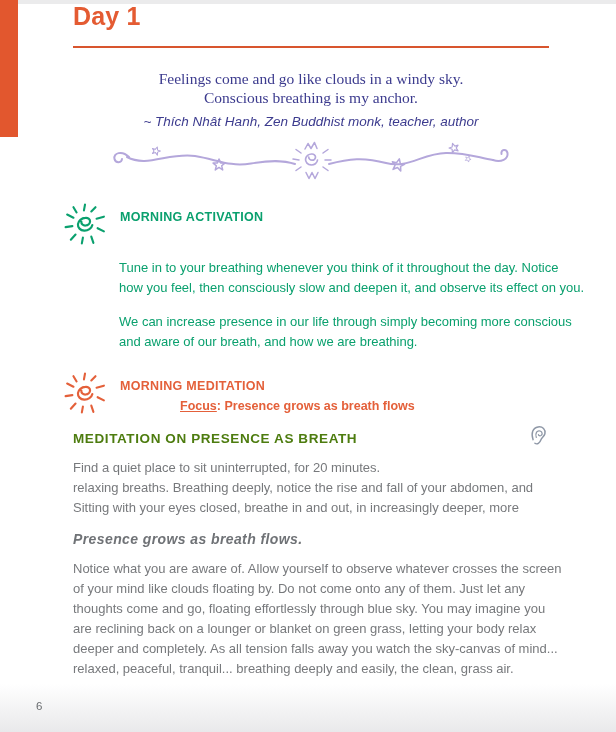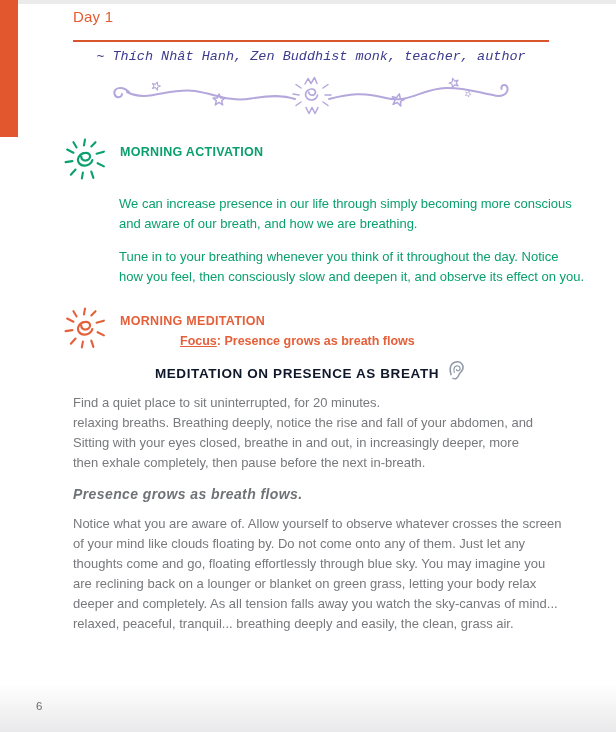"Day 1" .day-title { font-size: 15px -> 25px; font-weight: normal -> bold; padding-bottom: 13px -> 19px }
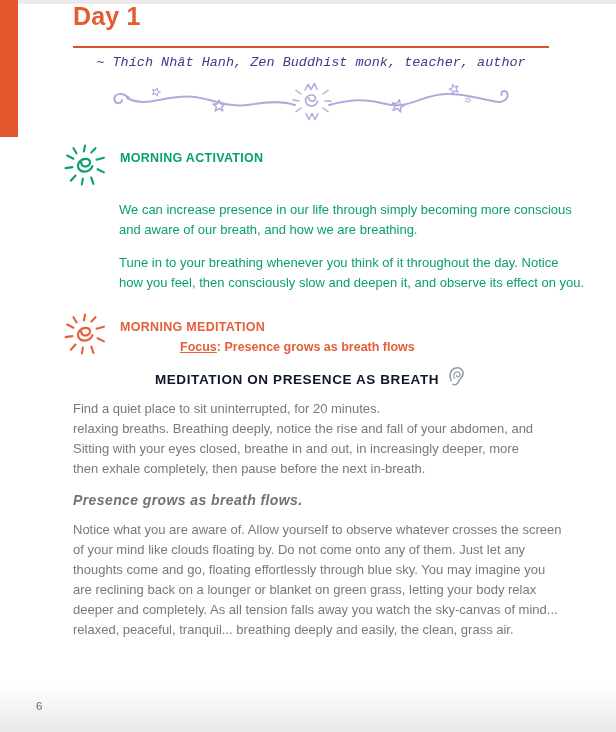"Feelings come and go like" div.quote { html: none -> <div> <div>Feelings come and go like clouds in a windy sky.</div> <div>Conscious breathing is my anchor.</div> </div> }
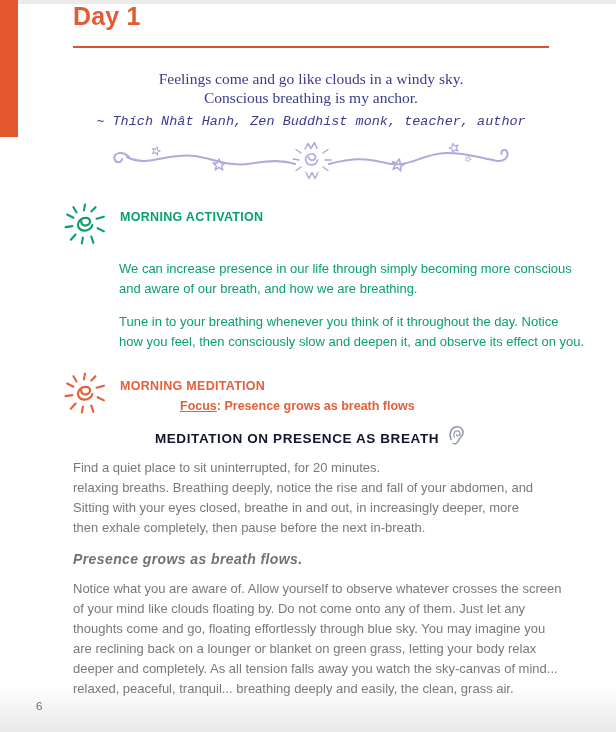"~ Thích Nhât Hanh, Zen" .quote-attr { font-family: Liberation Mono, monospace -> Liberation Sans, sans-serif }
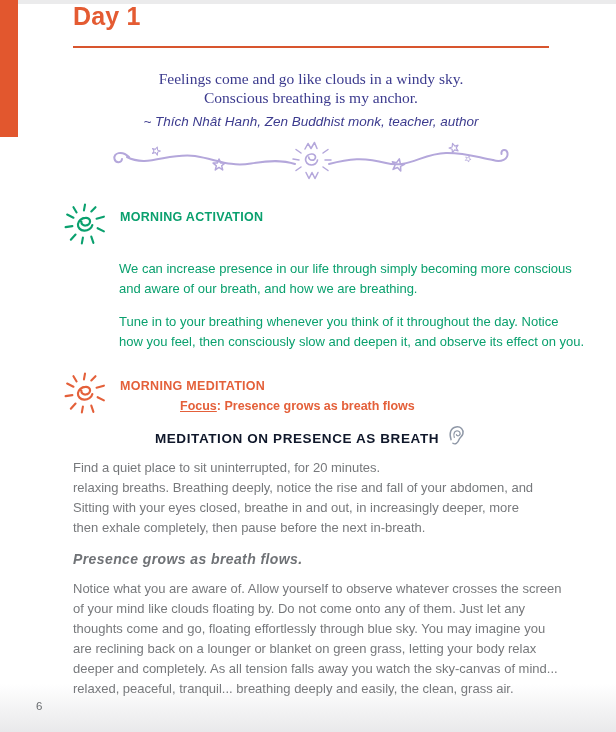"We can increase presence in" div.para { order: before "Tune in to your breathing" -> after "Tune in to your breathing" }
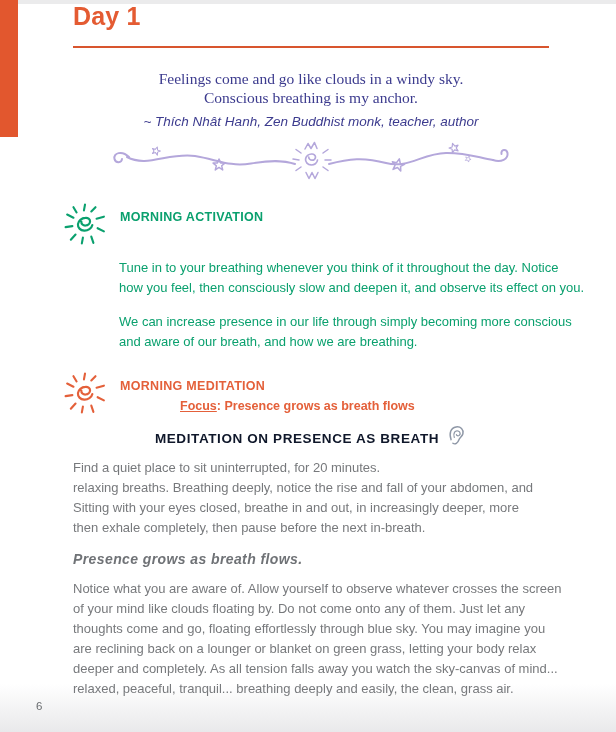"MEDITATION ON PRESENCE AS BREATH" .exercise-heading { color: #0f172a -> #4d7c0f; justify-content: center -> space-between }
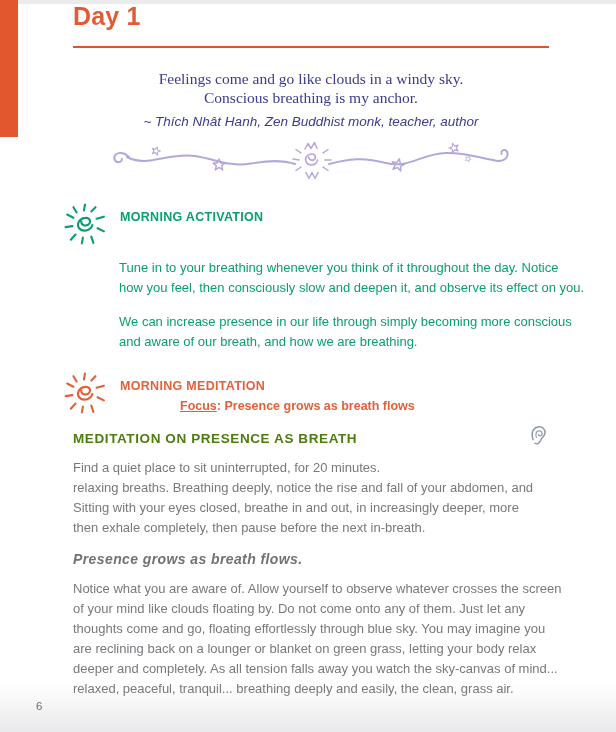"then exhale completely, then pause" div.line { html: <div>then exhale completely, then pause before the next in-breath.</div> -> none }
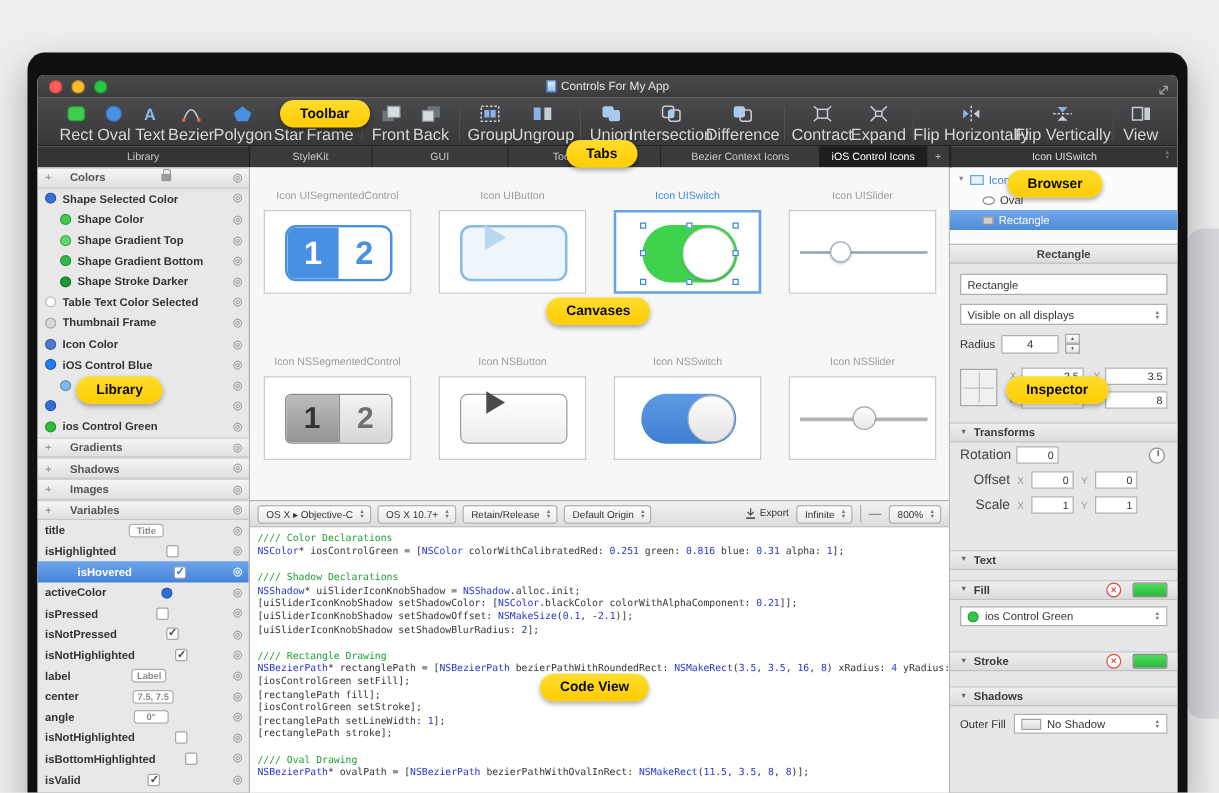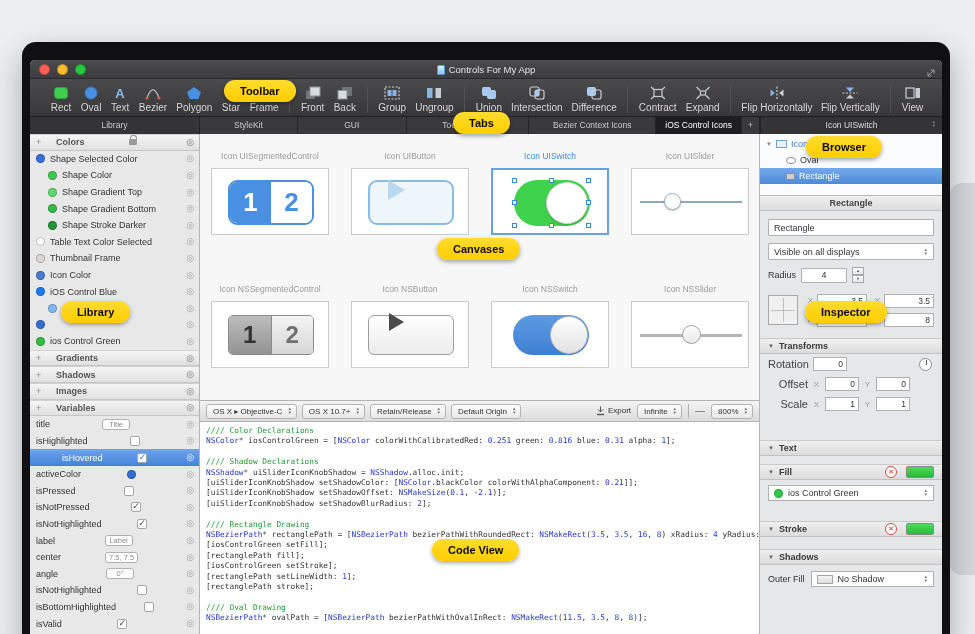"Rect" .tb-label { font-size: 10px -> 13px }
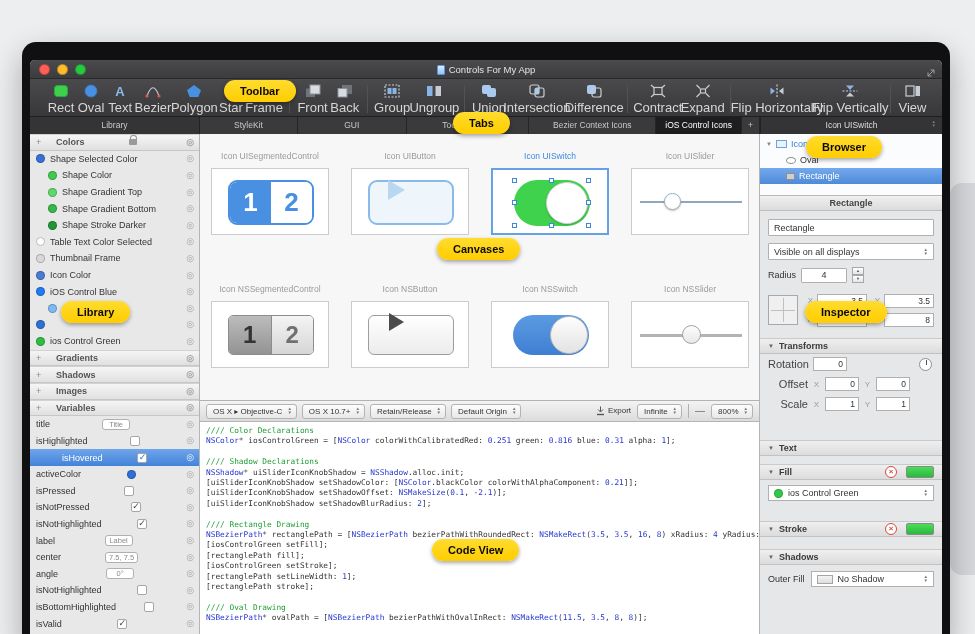"Shape Selected Color" .lib-row { font-weight: none -> bold }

__________________________________________________

Please copy the entries in full. Leave each image out.

"Day 1" .day-title { font-size: 15px -> 25px; font-weight: normal -> bold; padding-bottom: 13px -> 19px }
"Feelings come and go like" div.quote { html: none -> <div> <div>Feelings come and go like clouds in a windy sky.</div> <div>Conscious breathing is my anchor.</div> </div> }
"~ Thích Nhât Hanh, Zen" .quote-attr { font-family: Liberation Mono, monospace -> Liberation Sans, sans-serif }
"We can increase presence in" div.para { order: before "Tune in to your breathing" -> after "Tune in to your breathing" }
"MEDITATION ON PRESENCE AS BREATH" .exercise-heading { color: #0f172a -> #4d7c0f; justify-content: center -> space-between }
"then exhale completely, then pause" div.line { html: <div>then exhale completely, then pause before the next in-breath.</div> -> none }
"Rect" .tb-label { font-size: 10px -> 13px }
"Shape Selected Color" .lib-row { font-weight: none -> bold }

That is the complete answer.